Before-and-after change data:
• • • • •

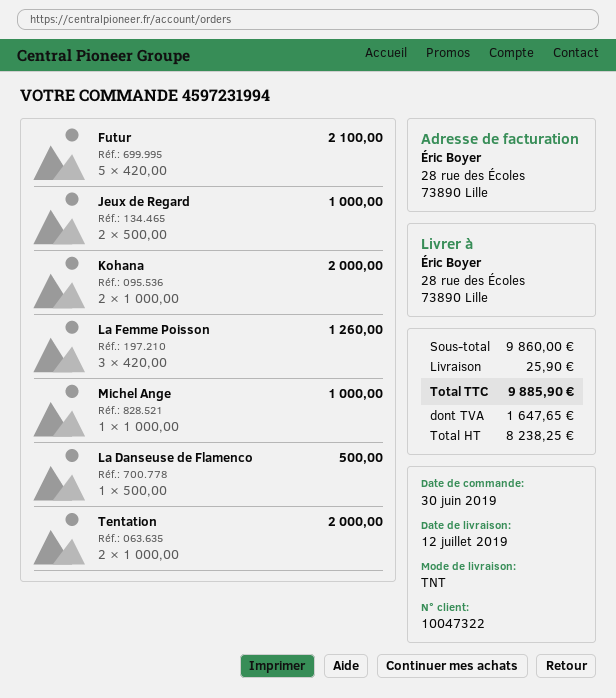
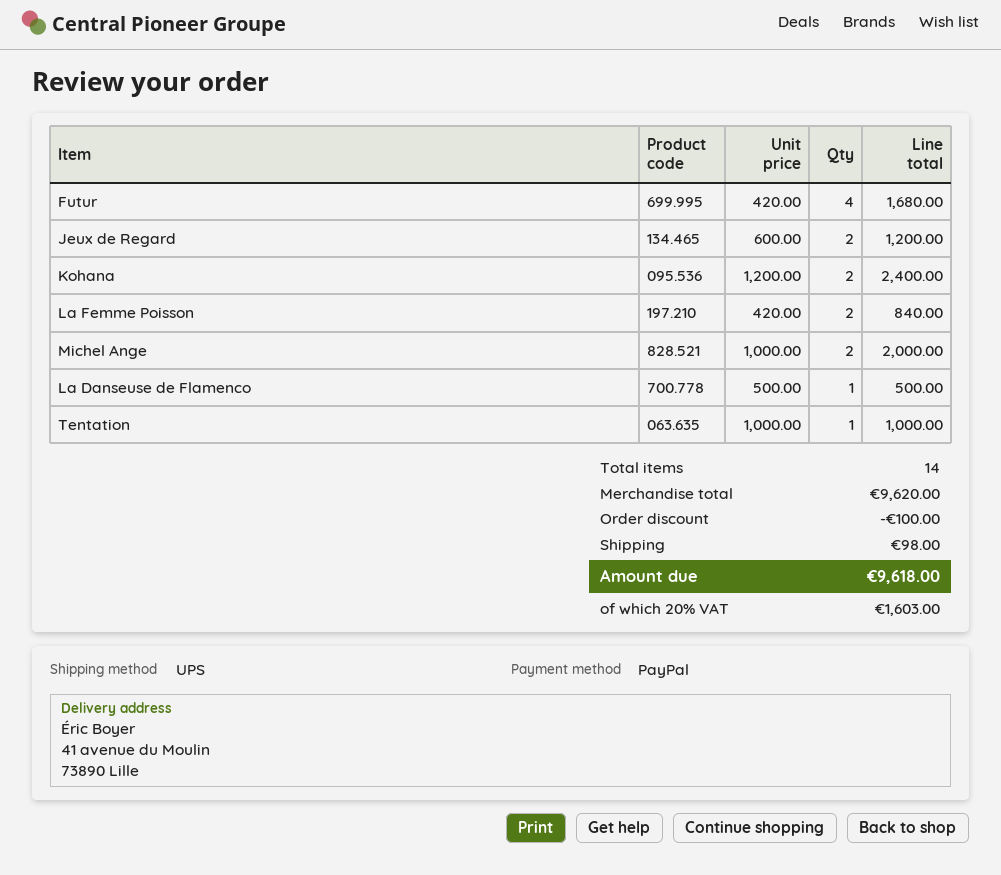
shipping method: TNT -> UPS
ship to: 28 rue des Écoles, 73890 Lille -> 41 avenue du Moulin, 73890 Lille
Futur: 5 x 420.00 = 2100.00 -> 4 x 420.00 = 1680.00
Jeux de Regard: 2 x 500.00 = 1000.00 -> 2 x 600.00 = 1200.00
Kohana: 2 x 1000.00 = 2000.00 -> 2 x 1200.00 = 2400.00
La Femme Poisson: 3 x 420.00 = 1260.00 -> 2 x 420.00 = 840.00
Michel Ange: 1 x 1000.00 = 1000.00 -> 2 x 1000.00 = 2000.00
Tentation: 2 x 1000.00 = 2000.00 -> 1 x 1000.00 = 1000.00
subtotal: 9860.00 -> 9620.00
discount: none -> 100.00
shipping: 25.90 -> 98.00
tax: 1647.65 -> 1603.00
total: 9885.90 -> 9618.00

• • • • •

## Instructions for the task
In the records above, find the line with "Futur: 5 x 420.00"; write out exactly that line and each one after it, stopping after the line with "shipping: 25.90 -> 98.00".

## Response
Futur: 5 x 420.00 = 2100.00 -> 4 x 420.00 = 1680.00
Jeux de Regard: 2 x 500.00 = 1000.00 -> 2 x 600.00 = 1200.00
Kohana: 2 x 1000.00 = 2000.00 -> 2 x 1200.00 = 2400.00
La Femme Poisson: 3 x 420.00 = 1260.00 -> 2 x 420.00 = 840.00
Michel Ange: 1 x 1000.00 = 1000.00 -> 2 x 1000.00 = 2000.00
Tentation: 2 x 1000.00 = 2000.00 -> 1 x 1000.00 = 1000.00
subtotal: 9860.00 -> 9620.00
discount: none -> 100.00
shipping: 25.90 -> 98.00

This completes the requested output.